Retype the whole listing below precisely.

## ENTRIES PROVIDED:
■ ■ ■ ■ ■ ■ ■

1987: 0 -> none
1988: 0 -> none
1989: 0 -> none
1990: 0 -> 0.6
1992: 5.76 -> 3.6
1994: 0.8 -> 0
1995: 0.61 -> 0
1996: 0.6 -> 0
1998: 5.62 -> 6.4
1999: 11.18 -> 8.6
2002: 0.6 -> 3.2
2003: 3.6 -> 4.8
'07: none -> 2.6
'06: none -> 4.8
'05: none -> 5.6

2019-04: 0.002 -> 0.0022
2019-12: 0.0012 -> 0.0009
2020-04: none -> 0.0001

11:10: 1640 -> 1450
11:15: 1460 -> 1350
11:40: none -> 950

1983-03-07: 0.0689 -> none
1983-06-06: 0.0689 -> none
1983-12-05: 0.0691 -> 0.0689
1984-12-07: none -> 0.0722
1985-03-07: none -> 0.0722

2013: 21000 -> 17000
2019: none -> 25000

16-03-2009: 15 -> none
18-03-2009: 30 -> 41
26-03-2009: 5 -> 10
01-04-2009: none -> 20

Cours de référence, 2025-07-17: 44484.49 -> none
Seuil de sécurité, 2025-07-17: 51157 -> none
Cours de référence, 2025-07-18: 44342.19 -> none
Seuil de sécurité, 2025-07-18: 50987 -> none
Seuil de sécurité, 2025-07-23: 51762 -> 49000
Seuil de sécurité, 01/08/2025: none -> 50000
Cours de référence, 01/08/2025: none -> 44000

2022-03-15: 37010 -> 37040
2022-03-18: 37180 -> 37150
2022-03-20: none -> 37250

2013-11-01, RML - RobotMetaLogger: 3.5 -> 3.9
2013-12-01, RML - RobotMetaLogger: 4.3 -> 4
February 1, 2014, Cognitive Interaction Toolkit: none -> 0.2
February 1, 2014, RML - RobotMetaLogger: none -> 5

■ ■ ■ ■ ■ ■ ■

## OUTPUT FOR THIS TASK:
1987: 0 -> none
1988: 0 -> none
1989: 0 -> none
1990: 0 -> 0.6
1992: 5.76 -> 3.6
1994: 0.8 -> 0
1995: 0.61 -> 0
1996: 0.6 -> 0
1998: 5.62 -> 6.4
1999: 11.18 -> 8.6
2002: 0.6 -> 3.2
2003: 3.6 -> 4.8
'07: none -> 2.6
'06: none -> 4.8
'05: none -> 5.6

2019-04: 0.002 -> 0.0022
2019-12: 0.0012 -> 0.0009
2020-04: none -> 0.0001

11:10: 1640 -> 1450
11:15: 1460 -> 1350
11:40: none -> 950

1983-03-07: 0.0689 -> none
1983-06-06: 0.0689 -> none
1983-12-05: 0.0691 -> 0.0689
1984-12-07: none -> 0.0722
1985-03-07: none -> 0.0722

2013: 21000 -> 17000
2019: none -> 25000

16-03-2009: 15 -> none
18-03-2009: 30 -> 41
26-03-2009: 5 -> 10
01-04-2009: none -> 20

Cours de référence, 2025-07-17: 44484.49 -> none
Seuil de sécurité, 2025-07-17: 51157 -> none
Cours de référence, 2025-07-18: 44342.19 -> none
Seuil de sécurité, 2025-07-18: 50987 -> none
Seuil de sécurité, 2025-07-23: 51762 -> 49000
Seuil de sécurité, 01/08/2025: none -> 50000
Cours de référence, 01/08/2025: none -> 44000

2022-03-15: 37010 -> 37040
2022-03-18: 37180 -> 37150
2022-03-20: none -> 37250

2013-11-01, RML - RobotMetaLogger: 3.5 -> 3.9
2013-12-01, RML - RobotMetaLogger: 4.3 -> 4
February 1, 2014, Cognitive Interaction Toolkit: none -> 0.2
February 1, 2014, RML - RobotMetaLogger: none -> 5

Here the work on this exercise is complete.